Detected change data:
*** Begin section ***
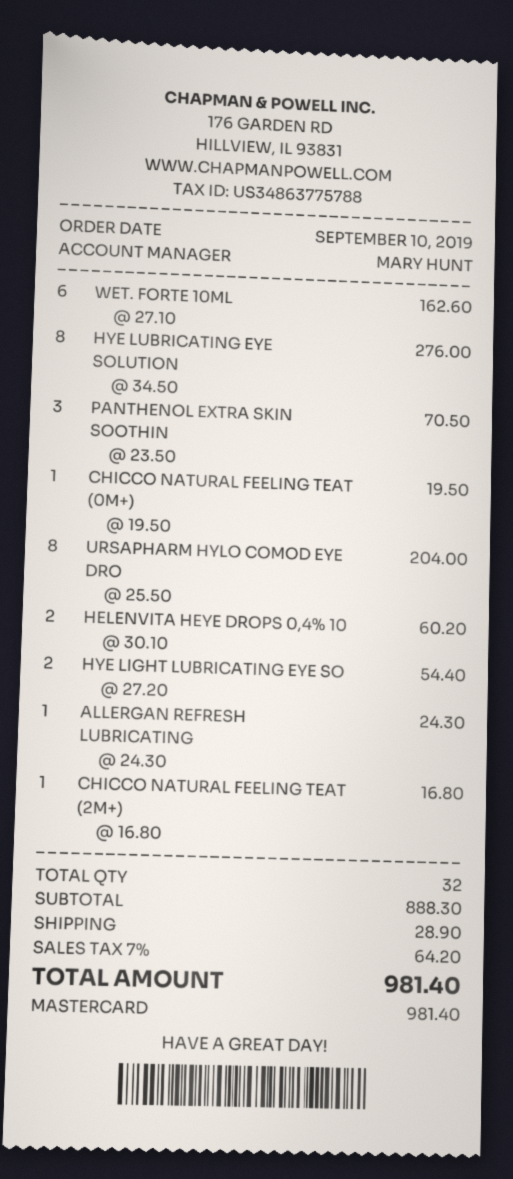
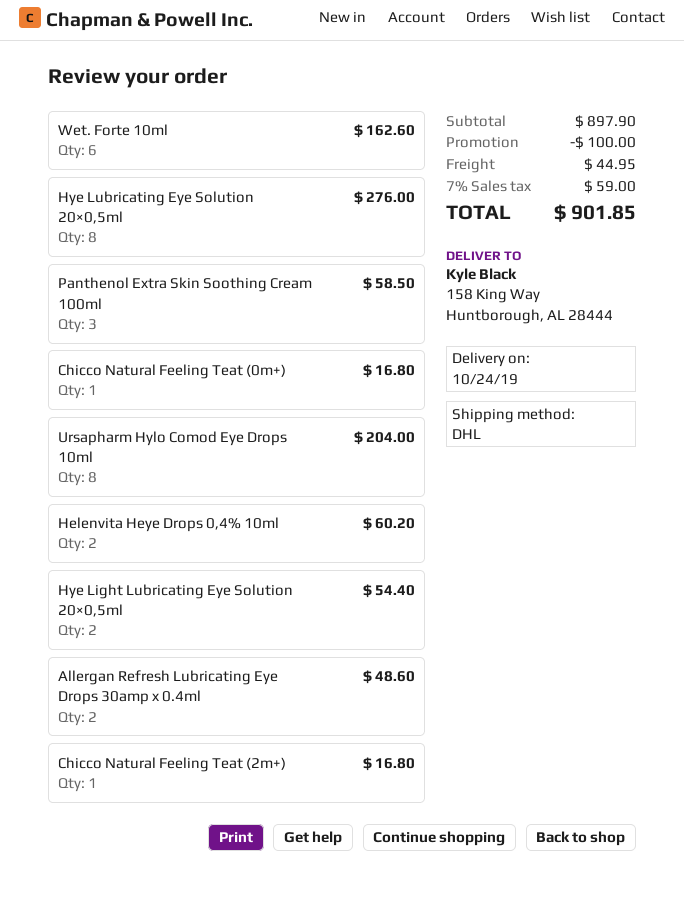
PANTHENOL EXTRA SKIN SOOTHIN: 3 for 70.50 -> 3 for 58.50
CHICCO NATURAL FEELING TEAT (0M+): 1 for 19.50 -> 1 for 16.80
ALLERGAN REFRESH LUBRICATING: 1 for 24.30 -> 2 for 48.60
subtotal: 888.30 -> 897.90
discount: none -> 100.00
shipping: 28.90 -> 44.95
tax: 7% = 64.20 -> 7% = 59.00
total: 981.40 -> 901.85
*** End section ***
### What you should do
Each entry is to be given again exactly as it stands, with its pictures removed.

### Answer to this exercise
PANTHENOL EXTRA SKIN SOOTHIN: 3 for 70.50 -> 3 for 58.50
CHICCO NATURAL FEELING TEAT (0M+): 1 for 19.50 -> 1 for 16.80
ALLERGAN REFRESH LUBRICATING: 1 for 24.30 -> 2 for 48.60
subtotal: 888.30 -> 897.90
discount: none -> 100.00
shipping: 28.90 -> 44.95
tax: 7% = 64.20 -> 7% = 59.00
total: 981.40 -> 901.85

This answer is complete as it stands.